Lazy Enumerators in Ruby

I gave a talk on Ruby’s Enumerators at the DC Ruby Users Group in August. I’ve posted my slides from the presentation, if you’re interested.  Basically, I discovered that enumerators make lazy evaluation easy to implement in Ruby, and applying lazy techniques with enumerators may yield more efficient and elegant code.

I’m defining lazy evaluation as the strategy of evaluating expressions only when needed, and only as much as needed. Lazy evaluation is a hallmark of some functional programming languages, like Haskell, Clojure, and Erlang. In those languages, laziness is often the default. In others, it can be hard work setting it up, possibly by iterating over a collection and halting (and resuming) depending on when items from the collection are needed and how many are needed. I thought of Ruby as one of the latter type of programming languages, until I saw enumerators.

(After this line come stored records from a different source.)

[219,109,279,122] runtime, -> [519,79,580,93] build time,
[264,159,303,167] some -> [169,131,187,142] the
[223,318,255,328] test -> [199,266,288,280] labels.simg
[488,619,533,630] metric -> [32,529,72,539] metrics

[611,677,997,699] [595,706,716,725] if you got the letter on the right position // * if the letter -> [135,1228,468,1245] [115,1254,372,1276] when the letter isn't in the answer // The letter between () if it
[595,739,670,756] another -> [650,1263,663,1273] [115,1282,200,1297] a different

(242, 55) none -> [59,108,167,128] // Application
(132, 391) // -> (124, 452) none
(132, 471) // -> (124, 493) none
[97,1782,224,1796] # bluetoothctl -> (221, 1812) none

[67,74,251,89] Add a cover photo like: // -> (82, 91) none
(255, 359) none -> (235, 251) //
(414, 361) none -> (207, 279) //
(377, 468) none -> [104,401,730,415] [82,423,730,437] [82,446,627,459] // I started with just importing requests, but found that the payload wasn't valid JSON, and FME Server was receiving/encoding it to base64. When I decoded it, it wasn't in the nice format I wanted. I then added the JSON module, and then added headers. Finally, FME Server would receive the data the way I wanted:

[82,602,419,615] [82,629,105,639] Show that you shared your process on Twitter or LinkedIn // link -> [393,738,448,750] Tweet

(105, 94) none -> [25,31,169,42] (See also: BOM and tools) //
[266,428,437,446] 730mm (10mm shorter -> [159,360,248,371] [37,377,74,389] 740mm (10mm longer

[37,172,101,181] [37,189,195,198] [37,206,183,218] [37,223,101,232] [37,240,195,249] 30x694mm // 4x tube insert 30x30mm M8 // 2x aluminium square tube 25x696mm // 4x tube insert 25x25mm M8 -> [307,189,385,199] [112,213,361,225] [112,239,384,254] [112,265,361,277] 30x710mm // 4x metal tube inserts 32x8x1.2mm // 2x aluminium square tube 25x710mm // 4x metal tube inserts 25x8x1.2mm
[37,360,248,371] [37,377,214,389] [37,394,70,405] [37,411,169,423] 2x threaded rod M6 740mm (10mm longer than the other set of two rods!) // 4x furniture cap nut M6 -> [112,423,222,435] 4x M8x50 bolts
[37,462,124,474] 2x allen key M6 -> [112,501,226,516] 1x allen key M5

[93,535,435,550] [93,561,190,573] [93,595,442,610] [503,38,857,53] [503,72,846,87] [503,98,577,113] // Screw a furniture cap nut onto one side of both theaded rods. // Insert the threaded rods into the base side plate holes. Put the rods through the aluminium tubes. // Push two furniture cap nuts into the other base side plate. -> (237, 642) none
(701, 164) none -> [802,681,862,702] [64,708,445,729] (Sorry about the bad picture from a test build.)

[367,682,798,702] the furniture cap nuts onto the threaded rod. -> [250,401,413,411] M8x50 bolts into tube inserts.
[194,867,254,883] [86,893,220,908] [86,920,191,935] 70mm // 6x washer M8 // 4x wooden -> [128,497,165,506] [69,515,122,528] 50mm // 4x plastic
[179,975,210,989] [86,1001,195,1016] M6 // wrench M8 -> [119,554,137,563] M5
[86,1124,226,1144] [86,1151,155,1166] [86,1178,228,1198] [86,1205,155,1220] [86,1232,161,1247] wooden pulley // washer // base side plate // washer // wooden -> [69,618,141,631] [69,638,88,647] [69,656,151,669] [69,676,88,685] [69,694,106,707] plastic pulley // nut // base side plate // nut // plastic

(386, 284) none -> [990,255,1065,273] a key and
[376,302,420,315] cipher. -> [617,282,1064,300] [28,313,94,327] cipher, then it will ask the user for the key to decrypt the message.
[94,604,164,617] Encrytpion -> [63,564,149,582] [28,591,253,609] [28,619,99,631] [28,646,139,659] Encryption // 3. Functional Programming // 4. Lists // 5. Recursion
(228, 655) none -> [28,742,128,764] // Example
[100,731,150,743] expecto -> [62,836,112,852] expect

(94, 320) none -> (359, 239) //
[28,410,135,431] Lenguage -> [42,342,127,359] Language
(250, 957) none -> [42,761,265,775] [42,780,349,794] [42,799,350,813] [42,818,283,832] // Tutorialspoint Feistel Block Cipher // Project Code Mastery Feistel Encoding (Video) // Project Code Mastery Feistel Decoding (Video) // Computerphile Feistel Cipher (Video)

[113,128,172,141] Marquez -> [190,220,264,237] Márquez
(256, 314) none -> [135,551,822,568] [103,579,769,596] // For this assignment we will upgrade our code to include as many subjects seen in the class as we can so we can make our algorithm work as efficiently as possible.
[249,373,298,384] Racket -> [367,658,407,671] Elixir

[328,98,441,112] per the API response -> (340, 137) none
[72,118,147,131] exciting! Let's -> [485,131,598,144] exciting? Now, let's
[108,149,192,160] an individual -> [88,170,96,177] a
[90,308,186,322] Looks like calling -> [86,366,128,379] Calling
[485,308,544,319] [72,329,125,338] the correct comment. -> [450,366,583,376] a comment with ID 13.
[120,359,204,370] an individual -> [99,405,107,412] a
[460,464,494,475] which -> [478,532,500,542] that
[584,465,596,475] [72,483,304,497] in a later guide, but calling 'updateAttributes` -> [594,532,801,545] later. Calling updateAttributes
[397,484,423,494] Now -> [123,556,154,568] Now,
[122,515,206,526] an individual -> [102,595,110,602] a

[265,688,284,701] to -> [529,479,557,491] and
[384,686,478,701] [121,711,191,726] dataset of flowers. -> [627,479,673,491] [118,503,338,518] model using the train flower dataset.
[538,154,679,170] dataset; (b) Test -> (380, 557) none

Not to be confused with enumerables, classes that mix in the Enumerable module, enumerators allow you to access a collection of objects, or data. Whereas an enumerable, like an array, iterates over its items internally, allowing you to pass to a method like #each or #collect a block that will be yielded each item in turn, an enumerator is like an external iterator. It’s much easier to delay iteration with an enumerator.

Enumerators are available as an extension to Ruby 1.8, but in 1.9 they’re part of the language. My code samples below are in Ruby 1.9. I’ll let you look at the slides for an introduction to coding with enumerators. The new Pick Axe book (a.k.a. Programming Ruby 1.9) from Pragmatic Programmers has a great overview of them.

An enumerator can be created with Enumerator.new &block. The block has to have a single parameter, called yielder by convention, that will yield up a value when the enumerator iterates. The body of the block determines what it yields. Here’s an example: this creates an enumerator that backs the natural numbers. As in, all the natural numbers:

natural_numbers = Enumerator.new do |yielder| 
  number = 1 
  loop do 
    yielder.yield number 
    number += 1 
  end 
end

We can treat natural_numbers as an infinite sequence. When an enumerator is asked for its next item, it executes until it reaches a yield. Then it stops. When the next request comes, it resumes where it stopped, going again until a yield. The loop in the block above ensures that the enumerator will continue supplying numbers. Now we have a concrete example of what’s being lazily evaluated: the incrementing of the number variable. The next natural number is waiting to be calculated.

Brian Candler posted a terse but promising message about chaining enumerable method calls to enumerators. The Pick Axe picks this up and implements a lazy_select method for the Enumerator class. A lazy version is necessary because simply calling select, or collect, on natural_numbers would produce an infinite loop: these methods expect to exhaust the underlying collection, so they’ll keep taking numbers forever.

Here’s the lazy_select. Note how it follows Candler’s pattern of iterating explicitly over the collection and filtering what is output by yielder.yield:

class Enumerator 
  def lazy_select(&block) 
    Enumerator.new do |yielder| 
      self.each do |val| 
      yielder.yield(val) if block.call(val) 
      end 
    end 
  end 
end

This lets us write code to use natural_numbers like this:

p natural_numbers 
    .lazy_select {|n| n % 47 == 0} 
    .lazy_select {|n| palindrome_number?(n)} 
    .first(5)
# => [141, 282, 1551, 14241, 15651]

Each lazy_select returns a new, filtered enumerator. The final line requests 5 items from the final filtered enumerator, which is essentially the series of natural numbers divisible by 47 that are palindrome numbers. This isn’t the only way to generate these numbers in Ruby, by any means, but look at how clean the code is to read. There’s no noise in that code–it’s all intention. Joy!

Why stop with a lazy select?

def lazy_map(&block) 
    Enumerator.new do |yielder| 
      self.each do |value| 
        yielder.yield(block.call(value)) 
      end 
    end 
end
p natural_numbers.lazy_map {|n| n*n}.take(10)  # the first 10 squares
# => [1, 4, 9, 16, 25, 36, 49, 64, 81, 100]

These are just simple examples, using numbers because they make for concise execution and demonstration, but I can think of a lot of other uses for lazy, possibly infinite evaluation by enumerables. Instead of incrementing an integer, the loop could read another file, or request another resource from a network service. Filtering and mapping could just as easily be applied in these cases.